According to the judge, Brizzi told his doctors that he spent a lot of time studying and began dwelling on the meaning of the structure of DNA molecules. He was said to have become obsessed with the number six and became convinced that he was being warned of a mass extinction event on June 6.

Rasin said Brizzi tried to persuade his then-fiancee to spread the word by traveling with him to New York and letting him take her hostage with a fake gun. The judge said the fiancee refused and moved out.

On the day before the incident, Rasin said, Brizzi thought he had received a message over his TV telling him to follow through with his plan.

Varda read into the court record a letter from Fox 45 station manager William Fanshawe describing the traumatic effect the incident had on employees and the security precautions the station was forced to adopt after the standoff and shooting.

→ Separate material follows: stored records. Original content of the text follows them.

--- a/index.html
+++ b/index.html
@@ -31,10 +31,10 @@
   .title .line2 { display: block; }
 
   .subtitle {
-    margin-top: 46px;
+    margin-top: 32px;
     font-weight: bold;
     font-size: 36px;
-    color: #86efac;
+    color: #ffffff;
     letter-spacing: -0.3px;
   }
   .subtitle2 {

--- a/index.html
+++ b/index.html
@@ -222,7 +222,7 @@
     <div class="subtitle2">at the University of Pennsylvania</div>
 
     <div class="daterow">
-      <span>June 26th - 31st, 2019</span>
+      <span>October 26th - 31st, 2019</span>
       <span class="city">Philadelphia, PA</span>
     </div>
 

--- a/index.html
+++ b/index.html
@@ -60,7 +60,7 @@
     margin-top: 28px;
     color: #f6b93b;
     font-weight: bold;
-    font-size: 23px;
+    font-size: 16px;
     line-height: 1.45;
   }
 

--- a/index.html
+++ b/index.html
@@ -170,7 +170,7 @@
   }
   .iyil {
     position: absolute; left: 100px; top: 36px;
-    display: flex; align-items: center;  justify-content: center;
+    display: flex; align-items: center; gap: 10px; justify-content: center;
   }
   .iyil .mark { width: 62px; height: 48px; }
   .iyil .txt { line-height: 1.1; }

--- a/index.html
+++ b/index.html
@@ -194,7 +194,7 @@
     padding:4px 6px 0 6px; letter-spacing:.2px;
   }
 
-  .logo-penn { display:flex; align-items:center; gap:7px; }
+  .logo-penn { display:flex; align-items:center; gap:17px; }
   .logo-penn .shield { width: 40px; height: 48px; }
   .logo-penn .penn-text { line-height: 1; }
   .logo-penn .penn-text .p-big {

"This incident has changed the perception of the atmosphere of our workplace forever," he wrote.

Apostolides told the court that Brizzi didn't seem out of control.

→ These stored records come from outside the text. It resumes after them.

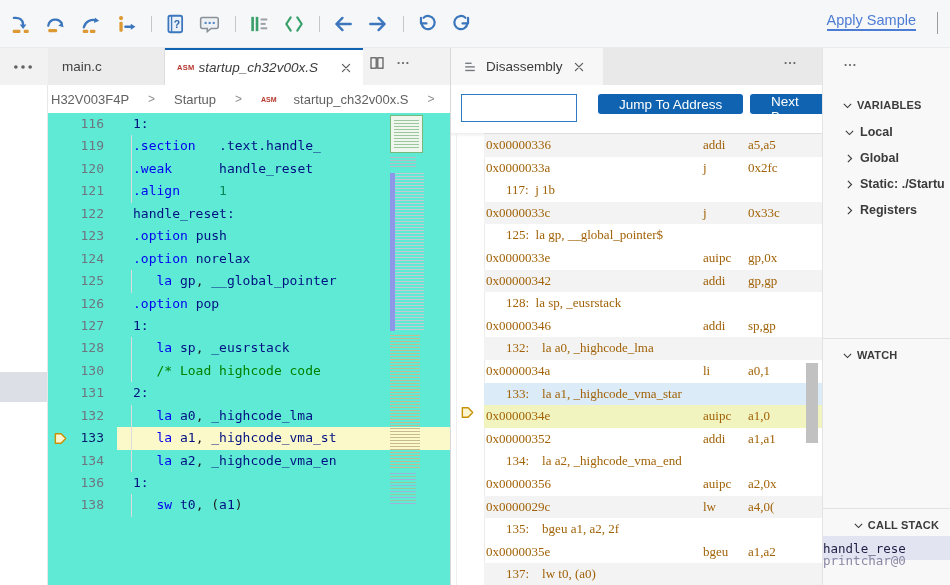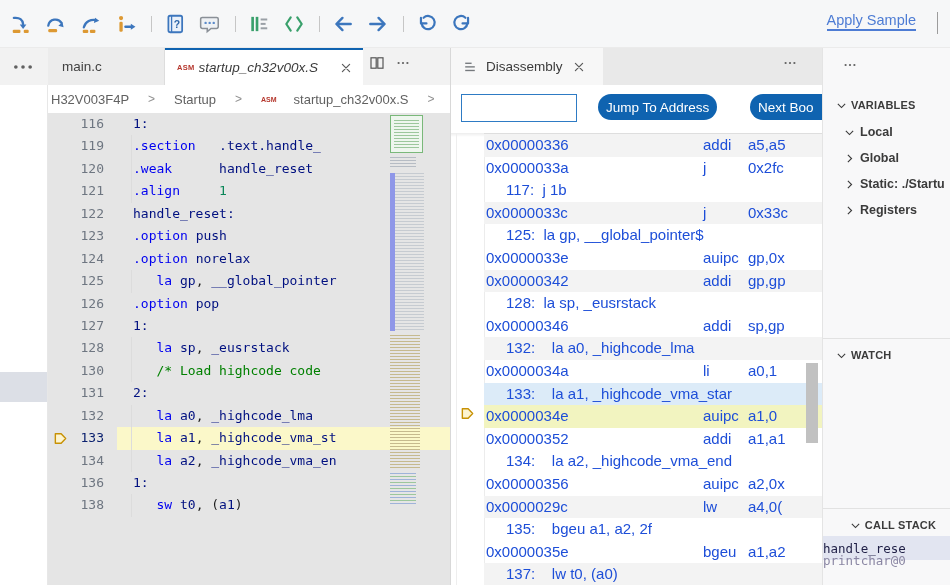--- a/index.html
+++ b/index.html
@@ -82,8 +82,8 @@
   .dhead{position:absolute;left:0;top:0;width:372px;height:48px;background:#fff}
   .dinput{position:absolute;left:10px;top:9px;width:116px;height:28px;border:1px solid #2e7bc4;background:#fff;
           box-sizing:border-box;font-size:13px;padding:0 6px;outline:none}
-  .dbtn{position:absolute;top:9px;height:26px;background:#0f63b0;color:#fff;border:none;border-radius:14px;
-        font-size:13.5px;font-family:"Liberation Sans",sans-serif;padding:0 8px;cursor:pointer}
+  .dbtn{position:absolute;top:9px;height:20px;background:#0f63b0;color:#fff;border:none;border-radius:3px;
+        font-size:13.5px;font-family:"Liberation Sans",sans-serif;padding:0 21px;cursor:pointer}
   .dbtn.jump{left:147px}
   .dbtn.next{left:299px;width:84px;text-align:left}
   .drows{position:absolute;left:33px;top:48px;right:0;height:452px;overflow:visible;

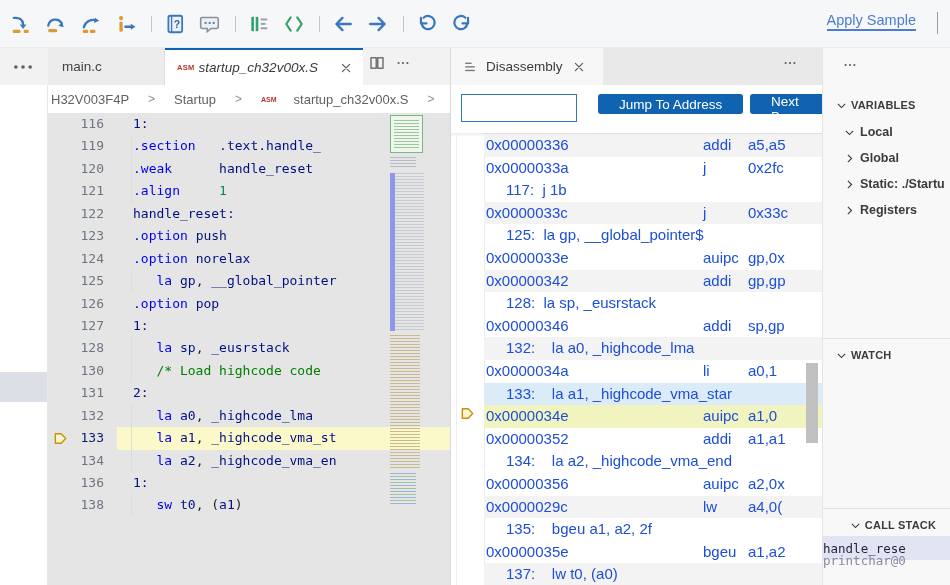--- a/index.html
+++ b/index.html
@@ -106,7 +106,7 @@
            border-left:1px solid #e4e4e4;box-sizing:border-box;overflow:hidden}
   .sb-more{position:absolute;left:18px;top:8px}
   .sb-header{position:absolute;left:0;width:100%;height:22px;display:flex;align-items:center;gap:3px;
-             padding-left:12px;box-sizing:border-box;font-size:11px;font-weight:bold;color:#3b3b3b;cursor:pointer;letter-spacing:.2px}
+             padding-left:18px;box-sizing:border-box;font-size:11px;font-weight:bold;color:#3b3b3b;cursor:pointer;letter-spacing:.2px}
   .sb-header svg,.sb-item svg{width:13px;height:13px;flex:none}
   .sb-item{position:absolute;left:0;width:100%;height:24px;display:flex;align-items:center;gap:4px;
            padding-left:20px;box-sizing:border-box;font-size:12.5px;font-weight:bold;color:#3b3b3b;cursor:pointer}

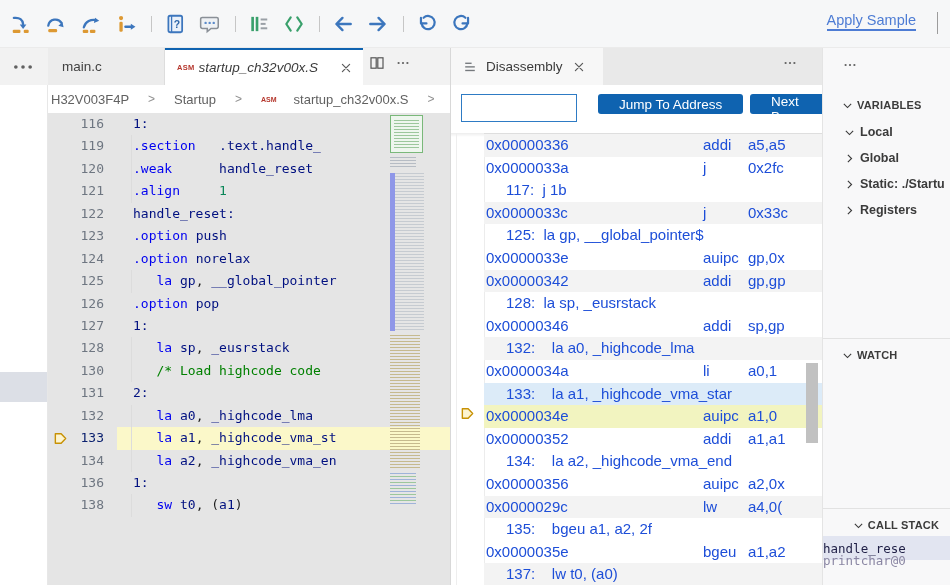--- a/index.html
+++ b/index.html
@@ -49,7 +49,7 @@
   .strip-block{position:absolute;left:0;top:287px;width:47px;height:30px;background:#dcdfe6}
 
   
-  .editor{position:absolute;left:48px;top:113px;width:402px;height:472px;background:#e5e5e5;overflow:hidden}
+  .editor{position:absolute;left:48px;top:113px;width:402px;height:472px;background:#5eead4;overflow:hidden}
   .crow{display:flex;height:22.45px;line-height:22.45px;font-size:13px;cursor:text}
   .gut{width:69px;position:relative;display:flex;align-items:center;justify-content:flex-end;
        padding-right:13px;box-sizing:border-box;flex:none;cursor:pointer}

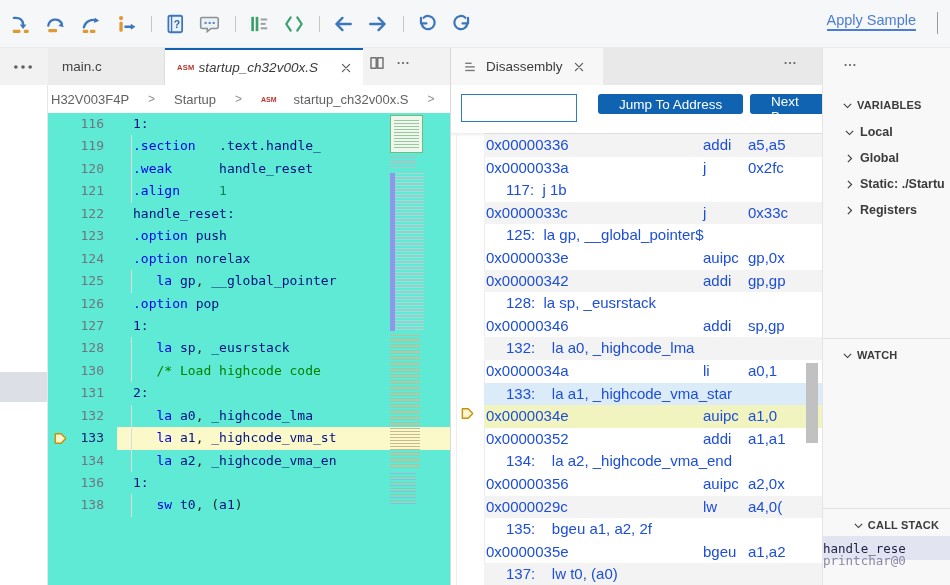--- a/index.html
+++ b/index.html
@@ -90,8 +90,8 @@
          border-top:1px solid #dedede}
   .dgutline1{position:absolute;left:5px;top:48px;bottom:0;width:1px;background:#eeeeee}
   .dgutline2{position:absolute;left:33px;top:48px;bottom:0;width:1px;background:#ececec}
-  .drow{position:relative;height:22.6px;line-height:22.6px;font-family:Liberation Sans, sans-serif;
-        font-size:15px;color:#1d4ed8;white-space:pre;cursor:default}
+  .drow{position:relative;height:22.6px;line-height:22.6px;font-family:Liberation Serif, serif;
+        font-size:13px;color:#a16207;white-space:pre;cursor:default}
   .drow span{position:absolute;top:0}
   .daddr{left:2px}.dmn{left:219px}.dops{left:264px}
   .dsrc{left:22px}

"It seemed premeditated," the security guard said. "He knew he wanted to get his point across."

Rasin praised Apostolides' actions as heroic but told him that under the law, Brizzi could not be held legally responsible.

The judge told Brizzi he did bear "moral responsibility" for the impact his actions had on the station employees.

"Each person has a moral and ethical responsibility for his own life. You have a responsibility to yourself and society to deal with that," she told him. "You didn't give one consideration to the people you terrorized."

Rasin urged him to work with psychiatrists to come to grips with his schizophrenia.

When invited to make a statement, Brizzi declined. His attorney assured the court his client would try.

"He is committed to dealing with these demons," attorney Joshua Treem said.